▸ EXERCISE
Report back each line of the records that contains the string "SCSS".

▸ RECORDS TO USE
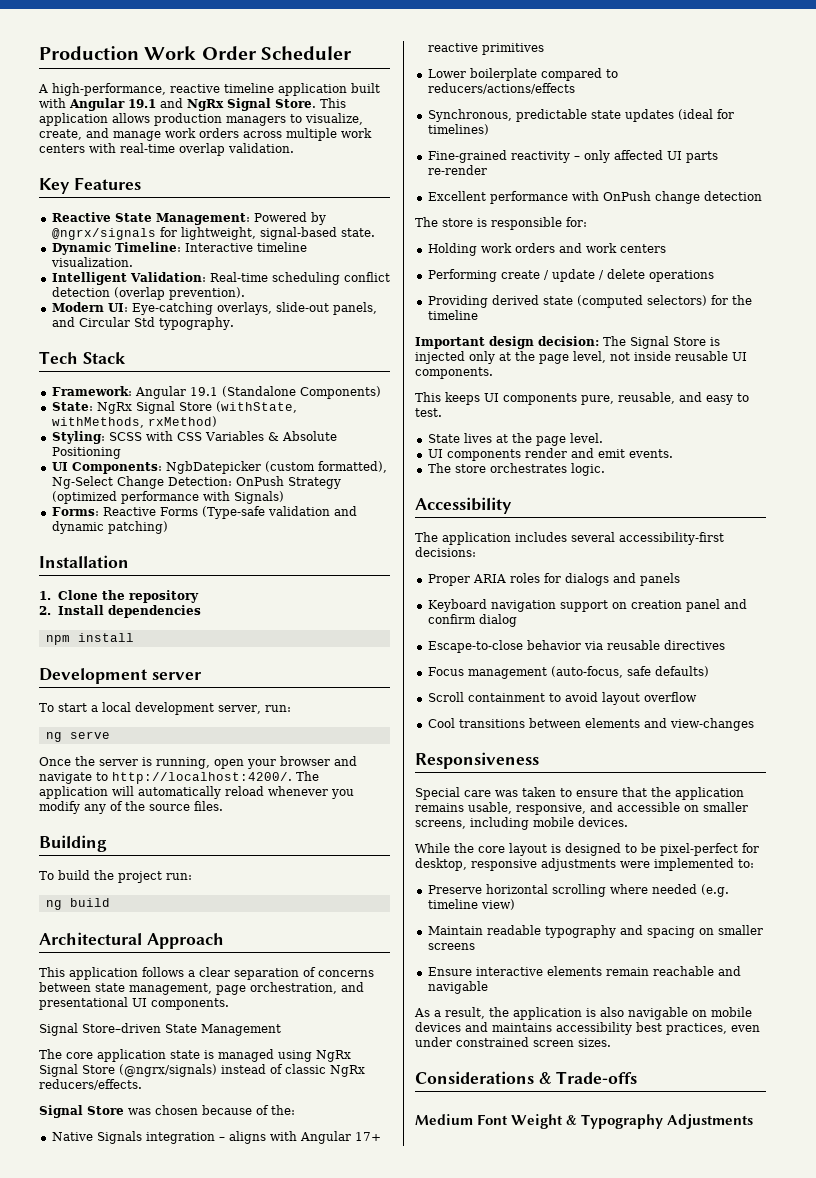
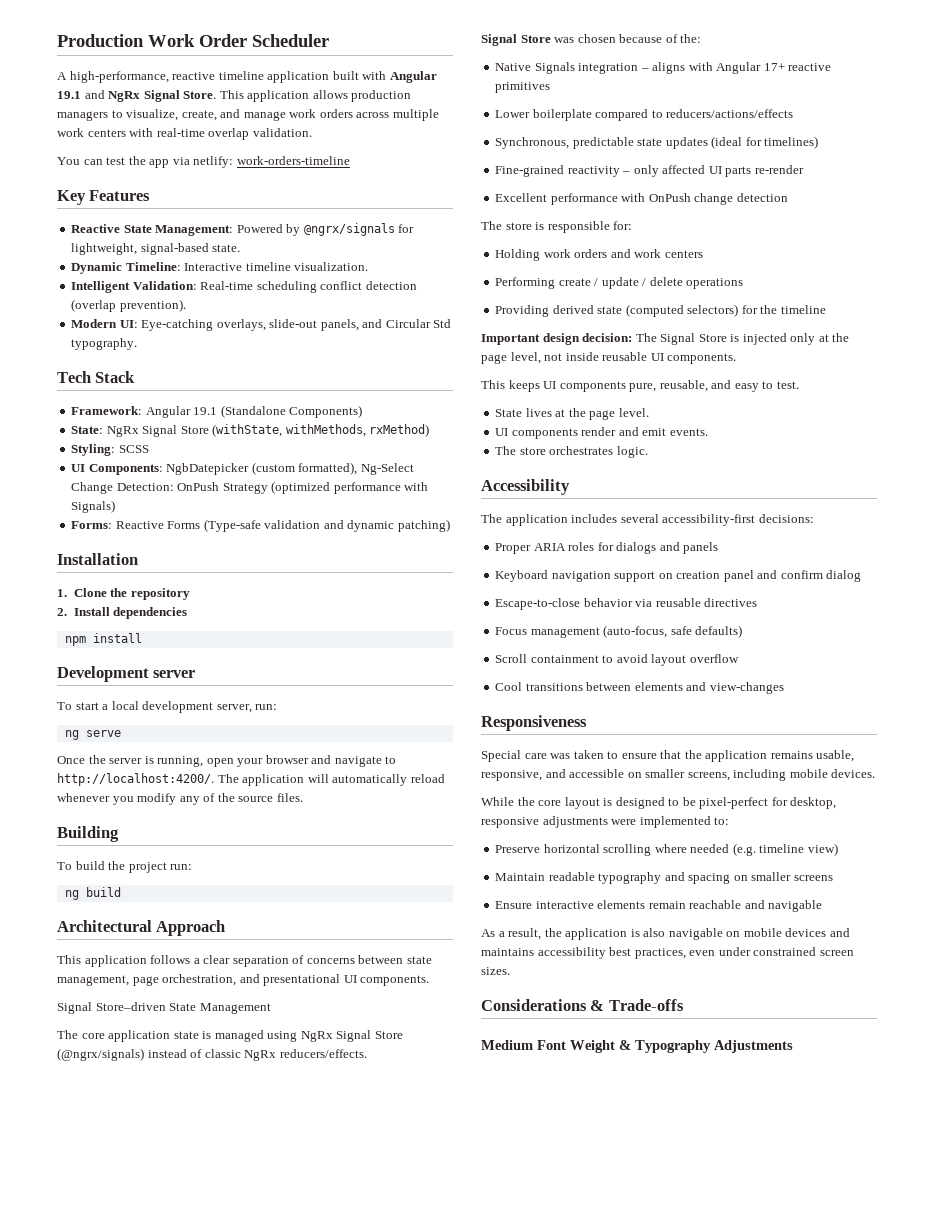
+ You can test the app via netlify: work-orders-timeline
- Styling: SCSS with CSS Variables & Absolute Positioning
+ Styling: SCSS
---
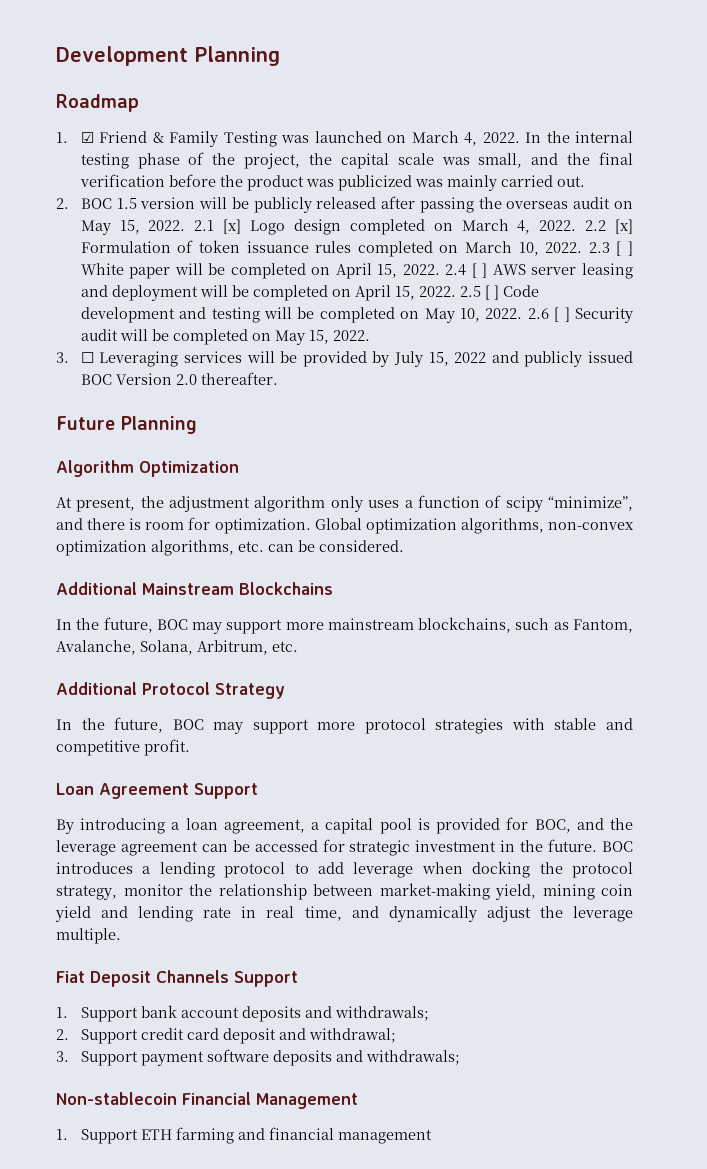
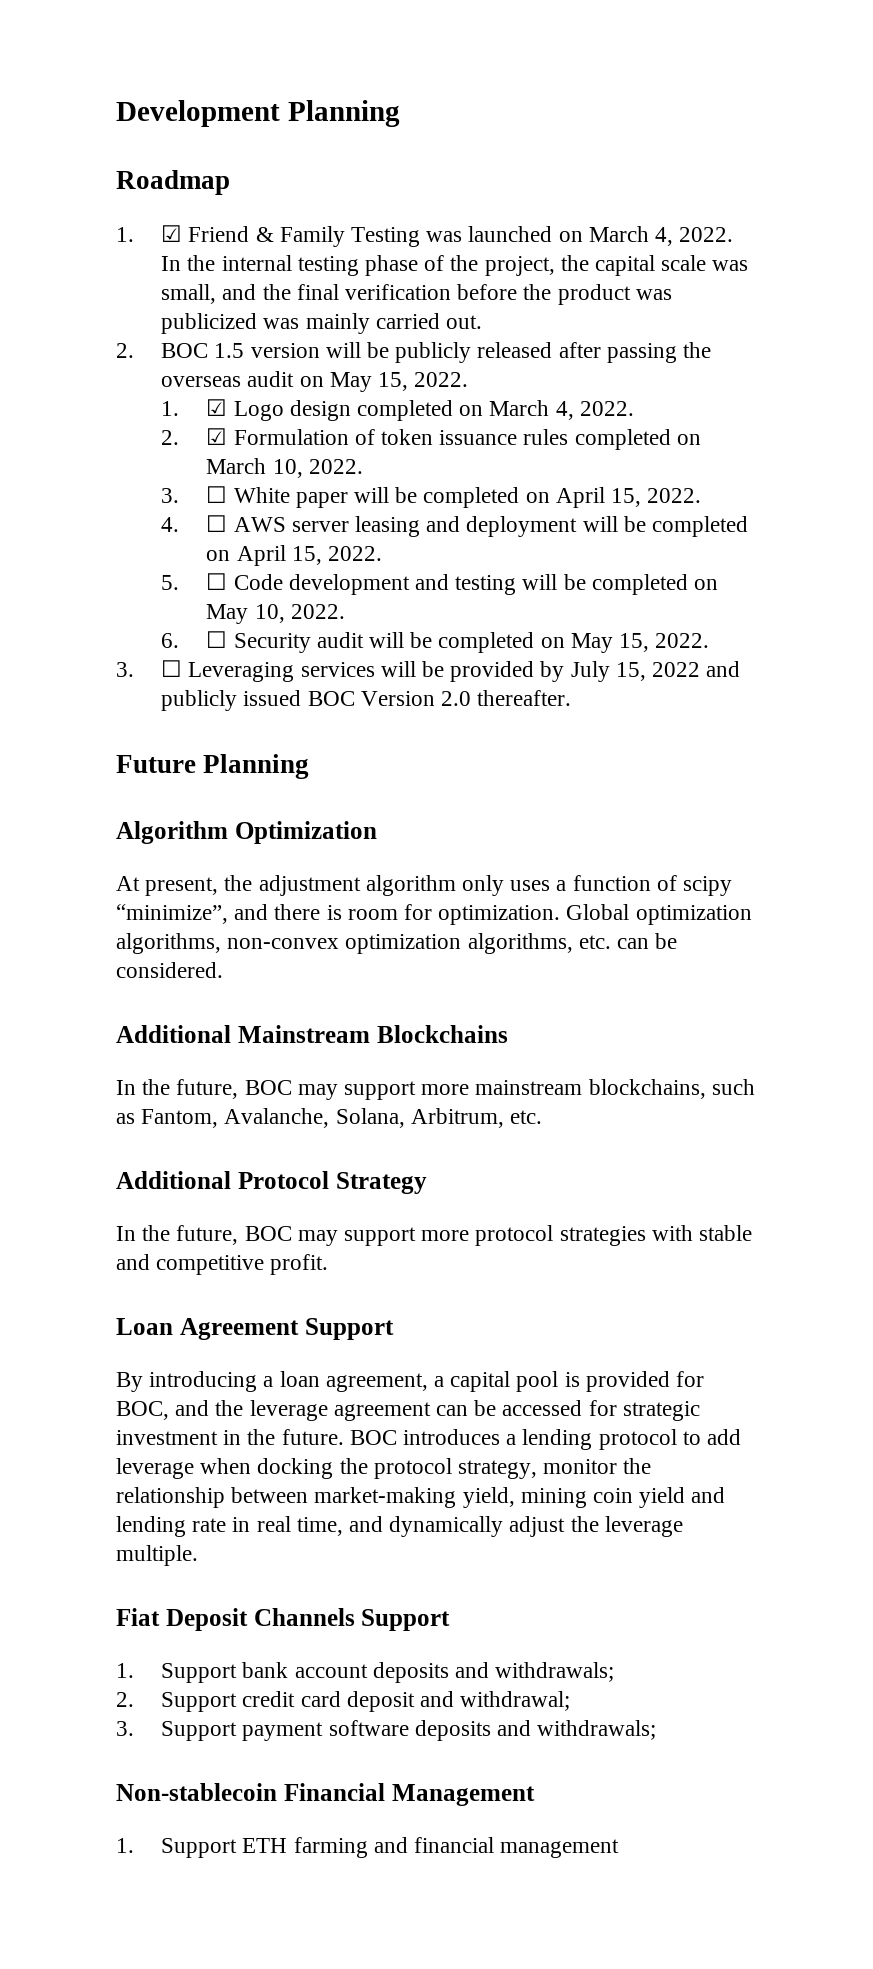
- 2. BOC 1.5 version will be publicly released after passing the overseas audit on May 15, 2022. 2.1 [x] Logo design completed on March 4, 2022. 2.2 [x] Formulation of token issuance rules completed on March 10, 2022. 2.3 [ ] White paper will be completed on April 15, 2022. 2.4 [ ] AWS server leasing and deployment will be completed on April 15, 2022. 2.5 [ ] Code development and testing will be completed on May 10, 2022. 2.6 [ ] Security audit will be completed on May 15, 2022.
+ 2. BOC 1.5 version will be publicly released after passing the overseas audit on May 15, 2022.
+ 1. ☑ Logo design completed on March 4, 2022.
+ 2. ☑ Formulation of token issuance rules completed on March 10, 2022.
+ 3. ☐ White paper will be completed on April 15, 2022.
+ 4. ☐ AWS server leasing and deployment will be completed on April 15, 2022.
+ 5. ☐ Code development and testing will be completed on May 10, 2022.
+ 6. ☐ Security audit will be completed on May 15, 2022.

▸ RESULT BELOW
- Styling: SCSS with CSS Variables & Absolute Positioning
+ Styling: SCSS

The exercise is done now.